Concernant l’argument des gains de compétitivité, là aussi ce n’est pas très clair pour le Maroc. Il faut déjà avoir des choses à exporter, avoir une production diversifiée, ce qui n’est pas vraiment notre cas», ajoute-t-il.
En résumé, la flexibilité du Dirham doit venir après la construction d’une économie solide et développée, et non le contraire.
Les opérateurs peu emballés
L’aspect opérationnel est une autre dimension importante à prendre en compte avant d’engager toute poursuite de la réforme du régime de change. Il faut en effet que les opérateurs économiques s’approprient le régime de change flexible et assimilent parfaitement les outils de couverture mis à leur disposition avant d'entamer la deuxième phase de la réforme, avait rappelé récemment le gouverneur Jouahri.
Est-ce le cas ?
Pour les grands opérateurs du commerce extérieur, oui. Pour les autres, beaucoup moins. Dans l’ensemble, les opérateurs que nous avons contactés se montrent peu emballés à l’idée d’élargir, sans plus, tarder la bande de fluctuation du Dirham.
Hassan Sentissi, président de l’Association marocaine des exportateurs (Asmex), est, lui, catégorique : «le moment n’est pas propice pour passer à la deuxième phase.
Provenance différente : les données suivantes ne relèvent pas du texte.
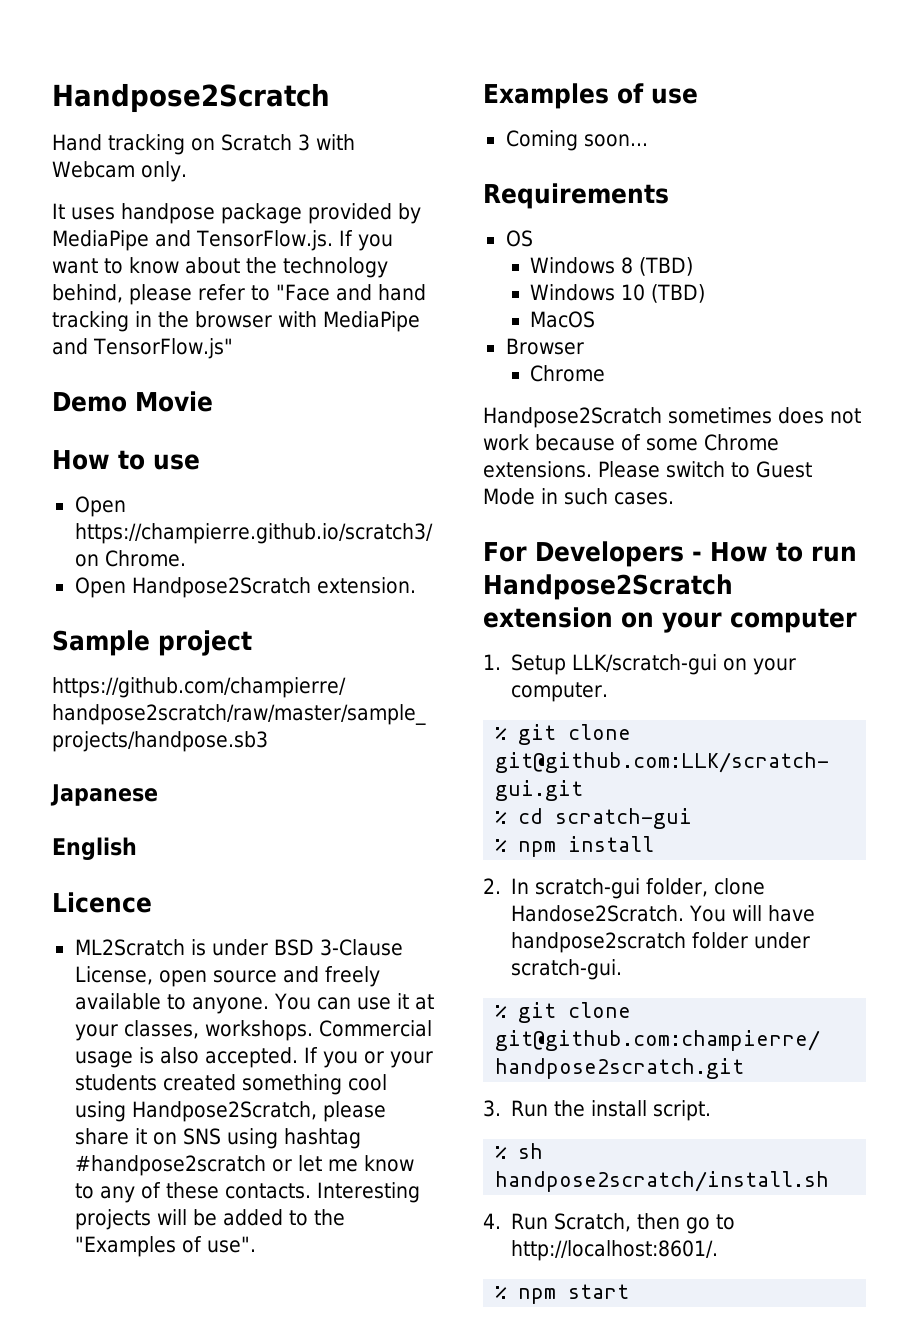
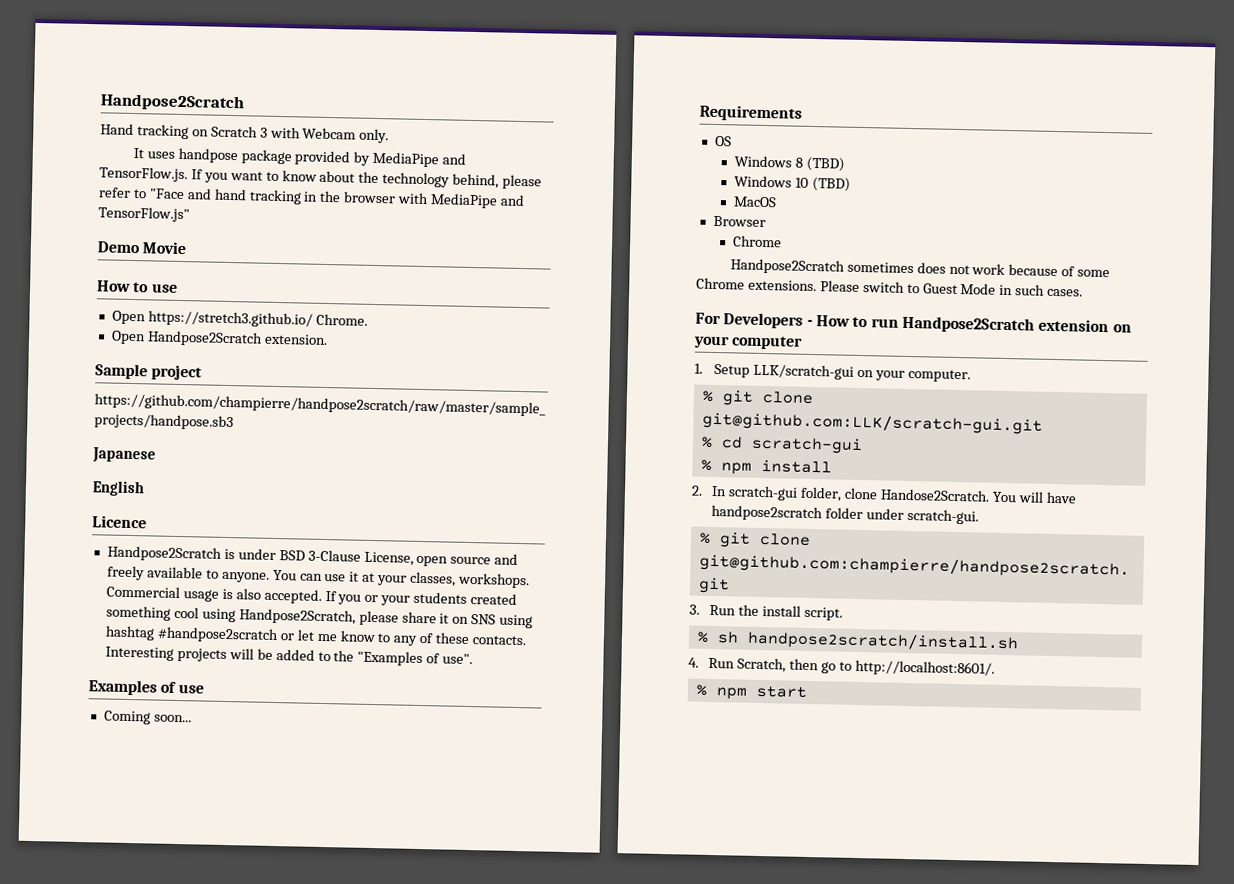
[74,523,433,544] [74,554,99,567] https://champierre.github.io/scratch3/ on -> [147,310,313,328] https://stretch3.github.io/
[74,939,185,956] ML2Scratch -> [106,545,222,562] Handpose2Scratch

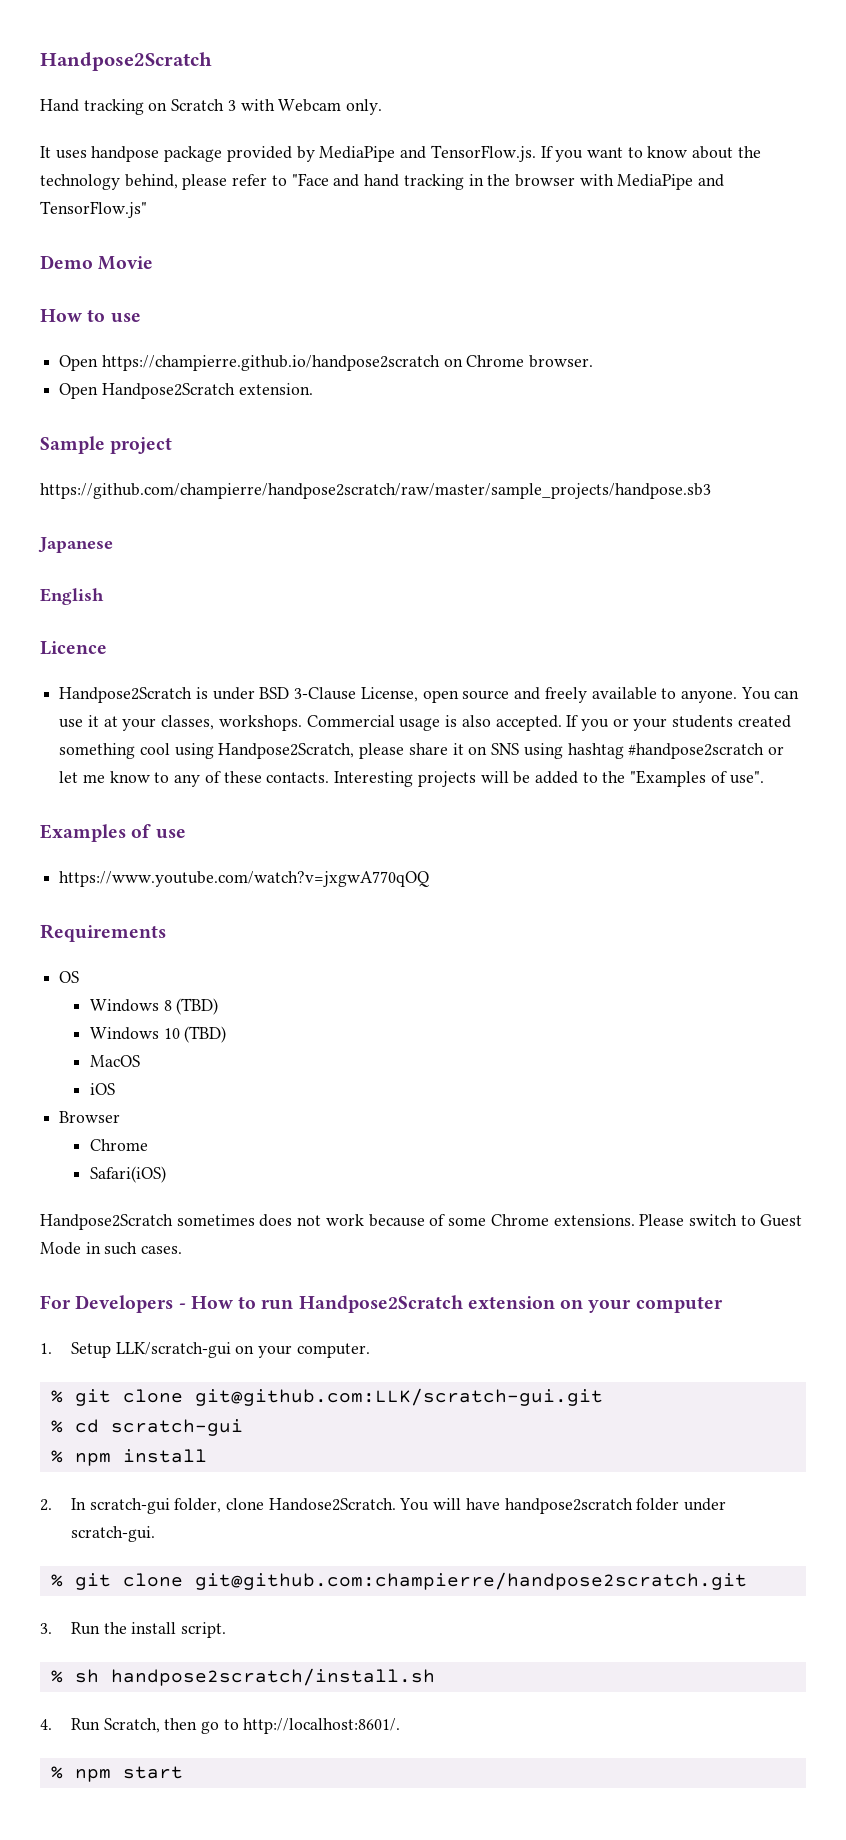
[147,310,368,328] https://stretch3.github.io/ Chrome. -> [101,355,594,371] https://champierre.github.io/handpose2scratch on Chrome browser.
[103,710,192,725] Coming soon... -> [59,871,430,887] https://www.youtube.com/watch?v=jxgwA770qOQ
(778, 202) none -> [90,1083,116,1095] // iOS
(783, 241) none -> [90,1166,167,1183] // Safari(iOS)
Si on le fait maintenant, cela serait une catastrophe», prévient-il ! Selon notre interlocuteur, les opérateurs ont encore besoin de mieux se préparer en amont.
«Actuellement, pour les entreprises, il y a d’autres priorités comme la fiscalité ou les délais de paiement, plutôt que l’élargissement de la bande de fluctuation du Dirham», nous confie un patron d’entreprise.
Enfin, la psychologie des agents économiques joue également un rôle essentiel, voire primordial.
On se rappelle de la cacophonie et de la panique qui avaient précédé, en juin 2017, le lancement de la première phase de la réforme du régime de change.
Des économistes, y compris parmi les plus sérieux, nous promettaient l'apocalypse, tandis que de gros opérateurs s’étaient rués sur l’achat de devises, faisant lourdement chuter les réserves de change.
Jouahri et le FMI l'ont bien compris et sont, concernant ce point en particulier, sur la même longueur d’onde : il est nécessaire de mettre en place une stratégie de communication structurée et soignée vis-à-vis du grand public et des entreprises pour entamer la deuxième phase dans la sérénité.